HOME CARE TELEMEDICINE

Another benefit of home care is the newly emerging opportunities associated with telemedicine, which enables physicians to monitor body weights, blood pressure and other key vital signs from their patient’s home. It’s a valuable service. Because even modest weight gain in CHF patients can be suggestive of CHF complications or clinical deterioration, the ability to monitor a patient’s weight remotely enables the physician to detect such complications or deterioration quickly and to ensure that patients are treated expeditiously.

Studies suggest that such approaches to the daily monitoring of CHF patients are successful, reducing hospitalizations in these patients. The reduction in hospitalizations, in turn, also represents cost savings.
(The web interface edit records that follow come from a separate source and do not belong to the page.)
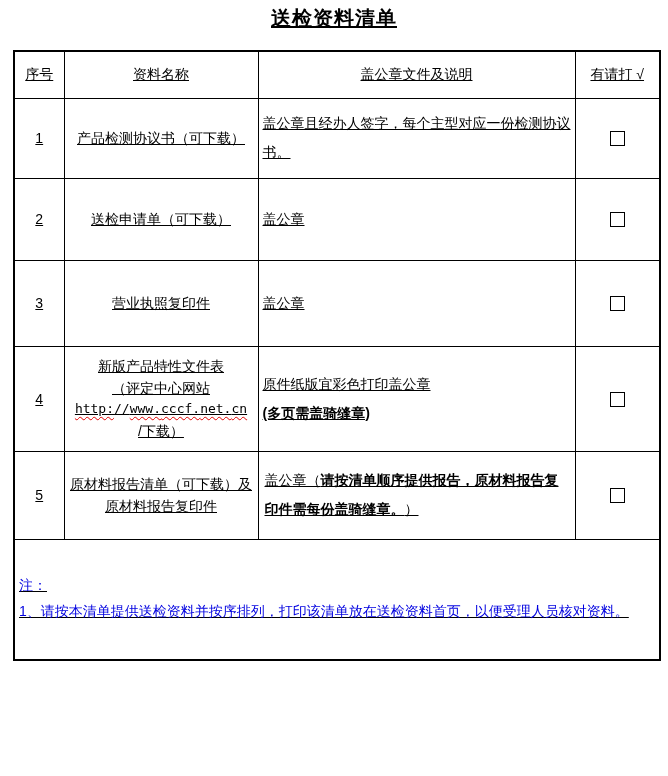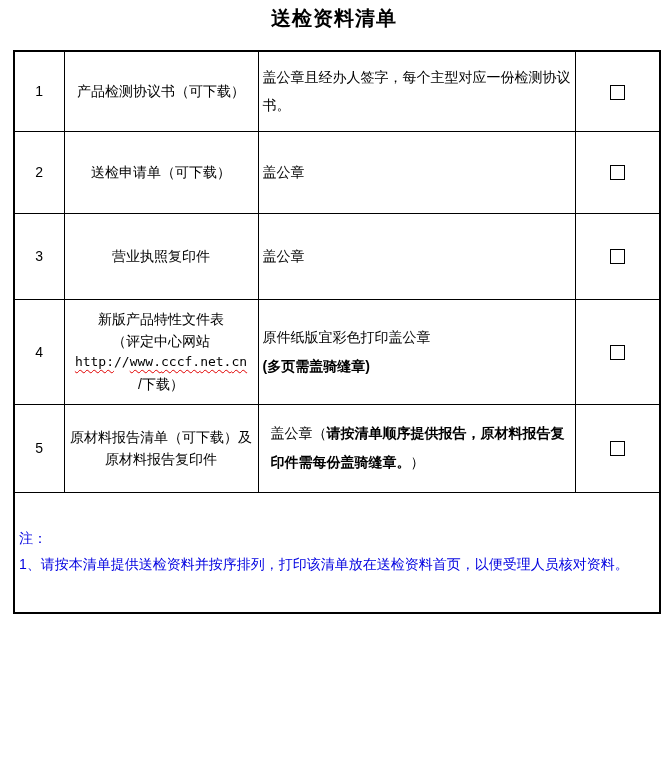"送检资料清单" .page { text-decoration: none -> underline }
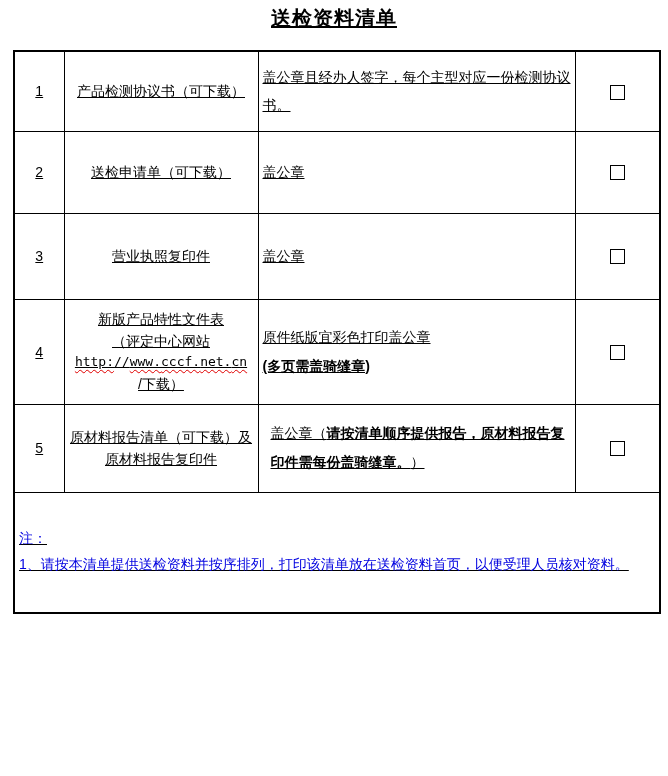"序号" tr.hdr { html: none -> <tr> <th>序号</th> <th>资料名称</th> <th>盖公章文件及说明</th> <th>有请打 √</th> </tr> }
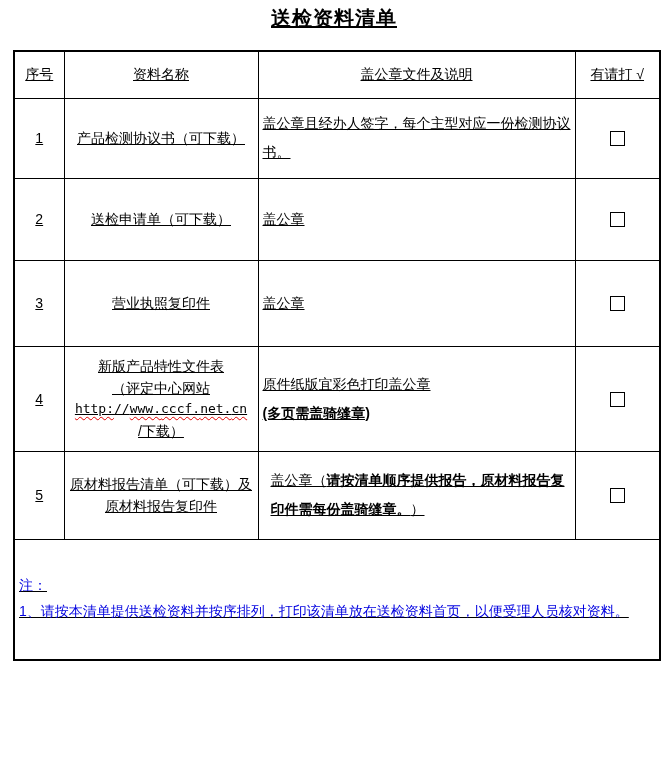"盖公章（请按清单顺序提供报告，原材料报告复印件需每份盖骑缝章。）" td.desc.left { padding-left: 12px -> 6px }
For instance, a study conducted by telemedicine vendor between November 1997 and June 1998 found that CHF patients using such tele-monitoring experienced 87 percent reductions in hospitalizations. Based on an average CHF hospitalization cost of $7,000, the results suggest that such approaches to CHF management represent a cost savings of $12,104 per patient per year.2

A similar study conducted March 1996 to March 1997 by a disease management company found similarly impressive results with the use of telephonic patient monitoring: a 60 percent reduction in hospital admissions and a 55 percent reduction in total medical costs.3

The conclusion should be clear: CHF management stems far beyond the offices of cardiologists and the walls of hospitals, as important as those institutions remain. The proper CHF management must include involvement of the patients and their family in a home environment, where most of the life-saving decisions about CHF management inevitably are made.

• References available on request.

Deborah J. Brash is vice president of clinical .management for Gentiva Health Services, a national provider of home health care services and a national distributor of specialty pharmaceuticals.